The Western Mediterranean encompasses a segment of the boundary between the Nubia and Eurasia plates along which their relative motion transitions from strike-slip in the west along the Azores-Gloria transform fault system, to oblique convergence in the east. The plate boundary is marked by significant crustal seismicity, with some large events such as the 1980, Mw 7.3 El Asnam, 1985, MS 6.0 Constantine, and 2003, Mw 6.8 Boumerdes earthquakes.
Figure: Active tectonic framework of the western Mediterranean basin. The 2003 May 21, Boumerdes earthquake and the 1980 October 10 El Asnam events are shown in red. Focal mechanisms are shown in black for other M w > 6.0 earthquakes (Harvard CMT database). Black circles show magnitude greater than 4.5 earthquakes (NEIC database). White arrows at the bottom of the figure show model velocities for the Nubia plate with respect to Eurasia. From Mahsas et al., 2008.
A first compilation of GPS velocities in the Western Mediterranean and Europe in 2004 showed that the Nubia—Eurasia oblique convergence in the Western Mediterranean was mostly accommodated by transpressional deformation in north Africa and southern Iberia. Very little strain, if any, appeared to be transferred into the Eurasian plate. This finding is still valid today. An additional conundrum, observed in this 2004 study and yet again in a 2019 one by Bougrine et al., is the inconsistency between the present-day Nubia-Eurasia angular rotation and the one determined by the Nuvel1 or Morvel geological plate motion models.The origin of this misfit remains to be understood.

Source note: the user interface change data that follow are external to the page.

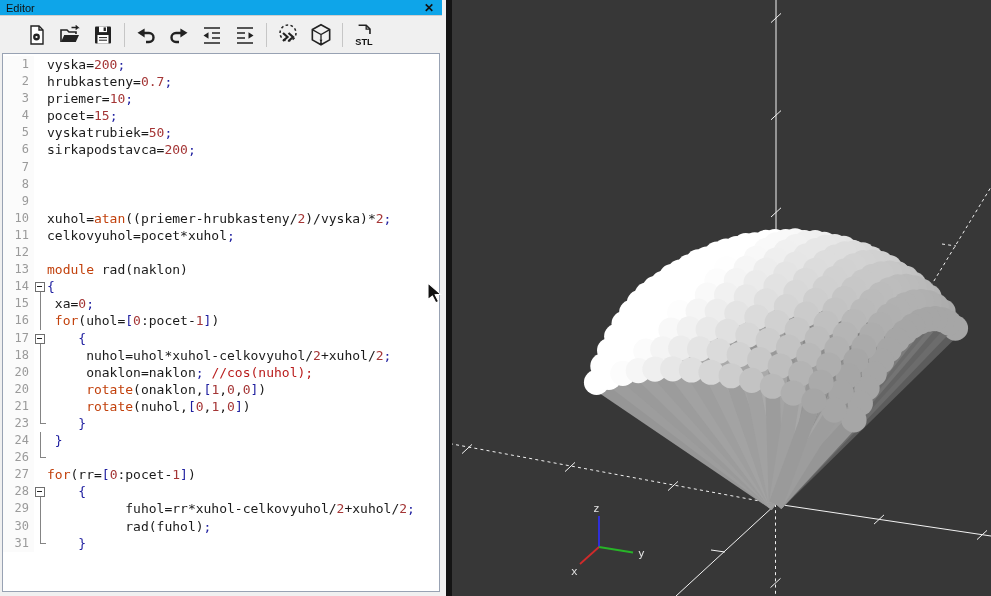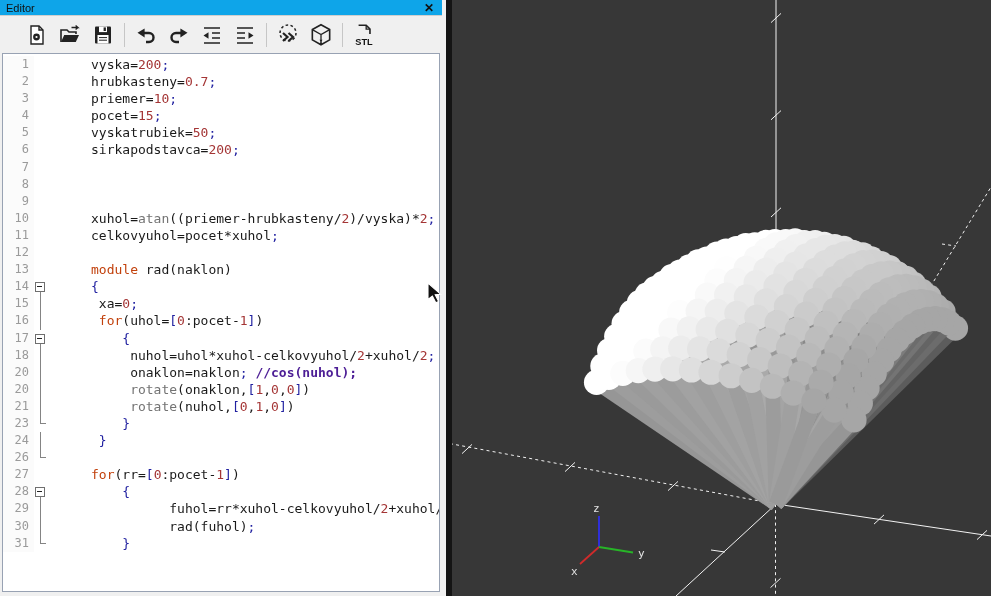--- a/index.html
+++ b/index.html
@@ -26,23 +26,23 @@
   .lnum{flex:0 0 26px;text-align:right;padding-right:5px;color:#9a9a9a;
         background:#fbfbfb;font-size:12px;}
   .fold{position:relative;flex:0 0 13px;}
   .fl{position:absolute;left:6px;top:0;bottom:0;width:1px;background:#848484;}
   .fl.half{top:13px;}
   .fc{position:absolute;left:6px;top:0;width:6px;height:9px;
       border-left:1px solid #848484;border-bottom:1px solid #848484;box-sizing:border-box;}
   .fb{position:absolute;left:1px;top:4px;width:10px;height:10px;border:1px solid #6f6f6f;
       background:#fff;box-sizing:border-box;}
   .fm{position:absolute;left:1px;top:3px;width:5px;height:1px;background:#222;}
-  .codetext{white-space:pre;margin-left:44px;}
+  .codetext{white-space:pre;}
   .tok-p{color:#1a1a1a;} .tok-n{color:#a43535;} .tok-k{color:#c2410c;}
-  .tok-f{color:#737373;} .tok-c{color:#4c1d95;font-weight:bold;} .tok-s{color:#2020a0;}
+  .tok-f{color:#c2410c;} .tok-c{color:#b91c1c;} .tok-s{color:#2020a0;}
   
   .splitter{position:absolute;left:446px;top:0;width:6px;height:596px;background:#141414;}
   .viewport{position:absolute;left:452px;top:0;width:539px;height:596px;background:#373737;}
   
   .cursor{position:absolute;left:427px;top:282px;z-index:9;pointer-events:none;}
 </style>
 </head>
 <body>
 
 <div class="app">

Figure: Predicted velocities along the Eurasia–Nubia Plate boundary. From Bougrine et al., 2019.
We initiated GPS measurements in Algeria following the 2003 Boumerdes earthquake in collaboration with the Centre de Recherche en Astronomie Astrophysique et Géophysique (CRAAG) d’Alger. By remeasuring a legacy network, we showed that the rupture occurred on an offshore blind reverse fault. This was the first indication that offshore faults could account for part of the Africa-Eurasia relative plate motion in the western Mediterranean and, hence, present a significant seismic threat for the Western Mediterranean basin. Postseismic GPS measurements then confirmed the rupture location and showed significant shallow afterslip updip of the coseismic rupture.
Figure: Observed (black arrows) and modeled (white arrows) horizontal coseismic displacements. The surface projection of the modeled rupture is shown by the dashed black line. Background colors show modeled vertical coseismic displacements. Thick black line: coastline. Thin white contours: bathymetry. White stars: aftershock locations. Red start: main shock.The Harvard focal mechanism and epicenter are also shown. From Yelles et al., 2004.
Figure: North–south cross-section of the Algerian margin offshore Boumerdes illustrating the spatial relationship between the coseismic rupture (western half of the rupture plane), the area of afterslip estimated here, and mapped faults along the margin. No vertical exaggeration. From Mahsas et al., 2008.
Motivated by the Boumerdes earthquake, the CRAAG installed a 54–site network of continuously–recording GPS stations, the REGAT (“REseau Géodésique de l’ATlas”) geodetic network. This network fills a hole in the description of kinematics of the Nubia—Eurasia plate boundary in the Mediterrean and complements existing networks elsewhere in the Mediterranean. A. Bougrine used the dat from this network to compute the first geodetic velocity field in Algeria. Using a simple block kinematic approach, we show that the velocities are consistent with the presence of an active, reverse, offshore fault system that runs along the toe of the Algerian margin, with a slip rate decreasing from west to east. In the western half of Algeria, the GPS data do not require additional faults system on-land. In the eastern half, GPS velocities require an E–W-trending strike-slip fault separating two blocks that accounts for the strike-slip component of the overall plate motion. We also observe significant shortening between the Saharan platform and the Aures range in southeastern Algeria.
Figure: GPS velocities shown with respect to Nubia. Major tectonic features are from Rabaute and Chamot-Rooke (2014). Error ellipses are 95 per cent confidence. Top arrows show the predicted NU–EU velocities from this work. From Bougrine et al., 2019.